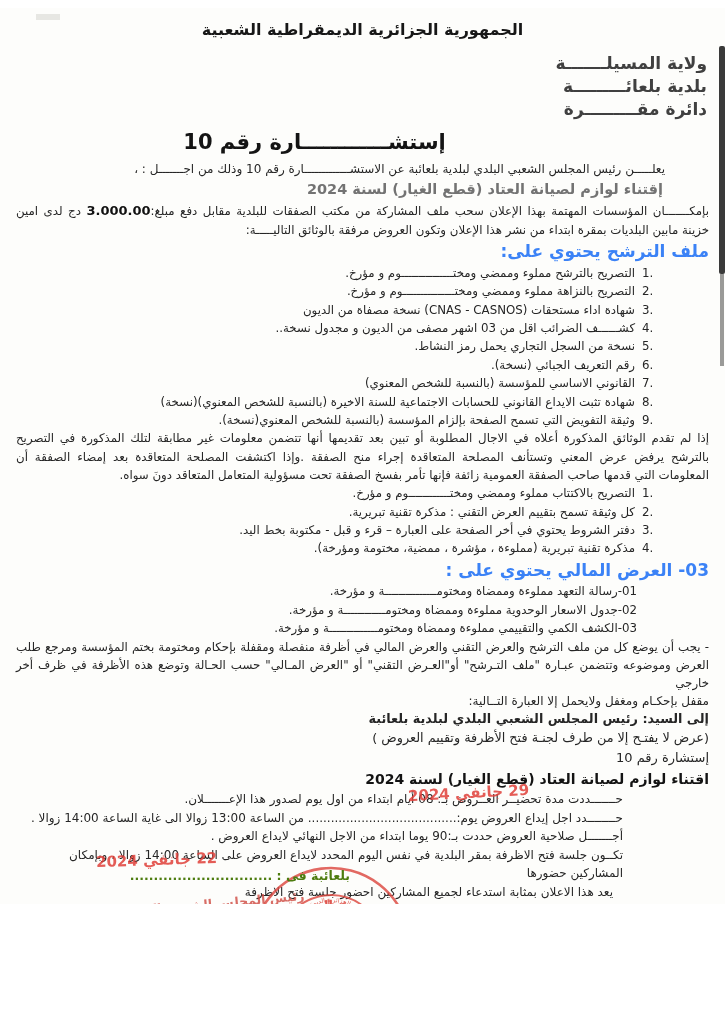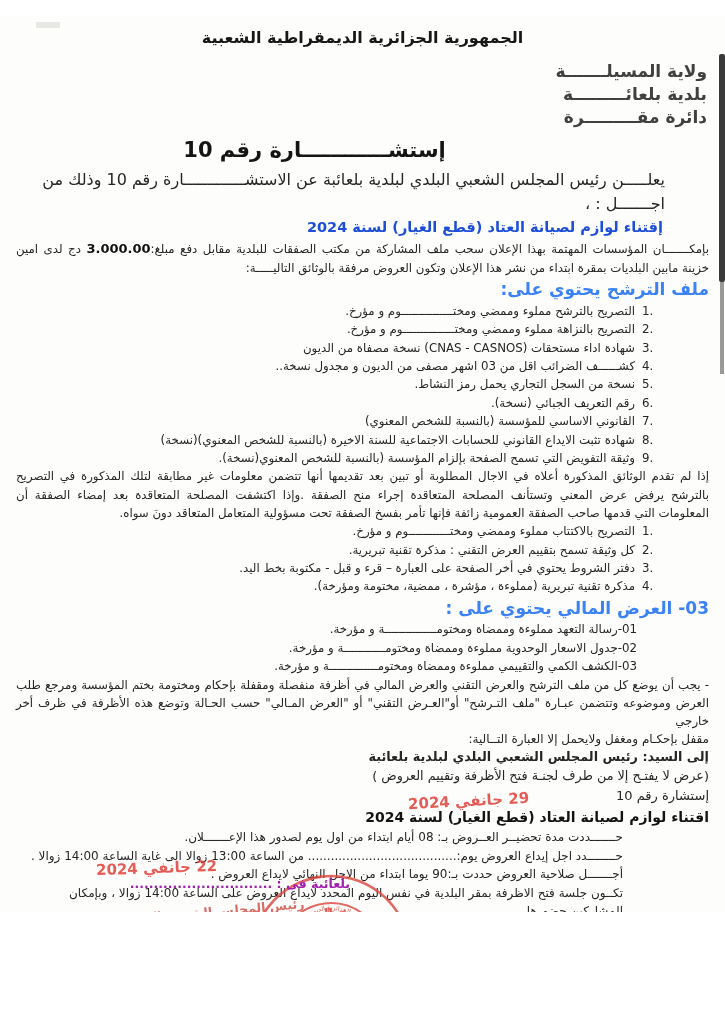--- a/index.html
+++ b/index.html
@@ -1,26 +1,26 @@
 <!DOCTYPE html>
 <html lang="ar" dir="rtl"><head>
 <meta charset="utf-8">
 <style>
   html,body{margin:0;padding:0;background:#ffffff;}
   .page{
-    position:relative;width:725px;height:896px;margin:16px auto;
+    position:relative;width:725px;height:896px;margin:8px auto;
     background:#fdfdfb;color:#262626;overflow:hidden;
     font-family:"DejaVu Sans",sans-serif;direction:rtl;
   }
   .content{padding:12px 16px 0 16px;}
   .republic{text-align:center;font-weight:bold;font-size:16px;color:#171717;}
   .admin{margin:13px 2px 0 0;text-align:right;font-size:17px;font-weight:600;line-height:1.35;color:#404040;}
   .consult-h{margin-top:9px;text-align:center;font-size:21px;font-weight:bold;color:#141414;transform:translateX(-48px);}
-  .announce{margin-top:6px;font-size:16px;padding-right:44px;line-height:1.5;}
-  .subject{margin-top:3px;font-weight:bold;font-size:14.5px;text-align:right;padding-right:46px;color:#1d4ed8;}
+  .announce{margin-top:6px;font-size:12px;padding-right:44px;line-height:1.5;}
+  .subject{margin-top:3px;font-weight:bold;font-size:14.5px;text-align:right;padding-right:46px;color:#737373;}
   .para{font-size:11.8px;line-height:1.55;text-align:justify;}
   .intro{margin-top:4px;}
   .amount{font-weight:bold;font-size:13px;color:#111;}
   .sec-h{font-weight:bold;font-size:17px;line-height:1.45;color:#3b82f6;}
   .oli{display:flex;gap:7px;padding-right:52px;font-size:11.8px;line-height:1.56;}
   .oli .num{direction:ltr;min-width:15px;text-align:left;}
   .fin-item{padding-right:72px;font-size:11.8px;line-height:1.56;}
   .center{text-align:right;}
   .env-tail{font-size:12px;line-height:1.5;}
   .addr{font-weight:bold;font-size:12.8px;line-height:1.45;}
@@ -32,21 +32,21 @@
   .dots{letter-spacing:1px;}
   
   .stamp-date{
     position:absolute;color:#e0403a;font-weight:bold;font-size:15px;
     letter-spacing:2px;white-space:nowrap;opacity:.85;z-index:4;
   }
   .stamp-deposit{left:408px;top:776px;transform:rotate(-3deg);}
   .stamp-signed{left:96px;top:843px;transform:rotate(-2deg);}
   
   .sig-block{position:absolute;left:78px;top:860px;width:272px;z-index:3;}
-  .sig-place{font-weight:bold;font-size:12.5px;text-align:right;color:#a21caf;}
+  .sig-place{font-weight:bold;font-size:12.5px;text-align:right;color:#4d7c0f;}
   .sig-title{font-weight:bold;font-size:13px;margin-top:7px;text-align:center;color:#141414;}
   .sig-red-title{margin-top:13px;color:#cf4a42;font-size:12.5px;font-weight:bold;
     transform:rotate(-5deg);text-align:center;opacity:.8;}
   .sig-red-name{color:#cf4a42;font-size:16px;font-weight:bold;transform:rotate(-3deg);
     text-align:center;margin-top:7px;letter-spacing:1px;opacity:.9;}
   .seal{position:absolute;left:246px;top:854px;z-index:2;transform:rotate(-7deg);opacity:.92;}
   .handsig{position:absolute;left:140px;top:890px;z-index:5;}
   
   .edge-dark{position:absolute;right:0;top:38px;width:6px;height:228px;background:#3a3a3a;border-radius:2px;}
   .edge-gray{position:absolute;right:1px;top:266px;width:4px;height:92px;background:#9a9a98;}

★ ★ ★ ★ ★ ★ ★

=== Problem to solve ===
The job here is to write out the records exactly, pictures excluded.

=== Task response ===
--- a/index.html
+++ b/index.html
@@ -1,26 +1,26 @@
 <!DOCTYPE html>
 <html lang="ar" dir="rtl"><head>
 <meta charset="utf-8">
 <style>
   html,body{margin:0;padding:0;background:#ffffff;}
   .page{
-    position:relative;width:725px;height:896px;margin:16px auto;
+    position:relative;width:725px;height:896px;margin:8px auto;
     background:#fdfdfb;color:#262626;overflow:hidden;
     font-family:"DejaVu Sans",sans-serif;direction:rtl;
   }
   .content{padding:12px 16px 0 16px;}
   .republic{text-align:center;font-weight:bold;font-size:16px;color:#171717;}
   .admin{margin:13px 2px 0 0;text-align:right;font-size:17px;font-weight:600;line-height:1.35;color:#404040;}
   .consult-h{margin-top:9px;text-align:center;font-size:21px;font-weight:bold;color:#141414;transform:translateX(-48px);}
-  .announce{margin-top:6px;font-size:16px;padding-right:44px;line-height:1.5;}
-  .subject{margin-top:3px;font-weight:bold;font-size:14.5px;text-align:right;padding-right:46px;color:#1d4ed8;}
+  .announce{margin-top:6px;font-size:12px;padding-right:44px;line-height:1.5;}
+  .subject{margin-top:3px;font-weight:bold;font-size:14.5px;text-align:right;padding-right:46px;color:#737373;}
   .para{font-size:11.8px;line-height:1.55;text-align:justify;}
   .intro{margin-top:4px;}
   .amount{font-weight:bold;font-size:13px;color:#111;}
   .sec-h{font-weight:bold;font-size:17px;line-height:1.45;color:#3b82f6;}
   .oli{display:flex;gap:7px;padding-right:52px;font-size:11.8px;line-height:1.56;}
   .oli .num{direction:ltr;min-width:15px;text-align:left;}
   .fin-item{padding-right:72px;font-size:11.8px;line-height:1.56;}
   .center{text-align:right;}
   .env-tail{font-size:12px;line-height:1.5;}
   .addr{font-weight:bold;font-size:12.8px;line-height:1.45;}
@@ -32,21 +32,21 @@
   .dots{letter-spacing:1px;}
   
   .stamp-date{
     position:absolute;color:#e0403a;font-weight:bold;font-size:15px;
     letter-spacing:2px;white-space:nowrap;opacity:.85;z-index:4;
   }
   .stamp-deposit{left:408px;top:776px;transform:rotate(-3deg);}
   .stamp-signed{left:96px;top:843px;transform:rotate(-2deg);}
   
   .sig-block{position:absolute;left:78px;top:860px;width:272px;z-index:3;}
-  .sig-place{font-weight:bold;font-size:12.5px;text-align:right;color:#a21caf;}
+  .sig-place{font-weight:bold;font-size:12.5px;text-align:right;color:#4d7c0f;}
   .sig-title{font-weight:bold;font-size:13px;margin-top:7px;text-align:center;color:#141414;}
   .sig-red-title{margin-top:13px;color:#cf4a42;font-size:12.5px;font-weight:bold;
     transform:rotate(-5deg);text-align:center;opacity:.8;}
   .sig-red-name{color:#cf4a42;font-size:16px;font-weight:bold;transform:rotate(-3deg);
     text-align:center;margin-top:7px;letter-spacing:1px;opacity:.9;}
   .seal{position:absolute;left:246px;top:854px;z-index:2;transform:rotate(-7deg);opacity:.92;}
   .handsig{position:absolute;left:140px;top:890px;z-index:5;}
   
   .edge-dark{position:absolute;right:0;top:38px;width:6px;height:228px;background:#3a3a3a;border-radius:2px;}
   .edge-gray{position:absolute;right:1px;top:266px;width:4px;height:92px;background:#9a9a98;}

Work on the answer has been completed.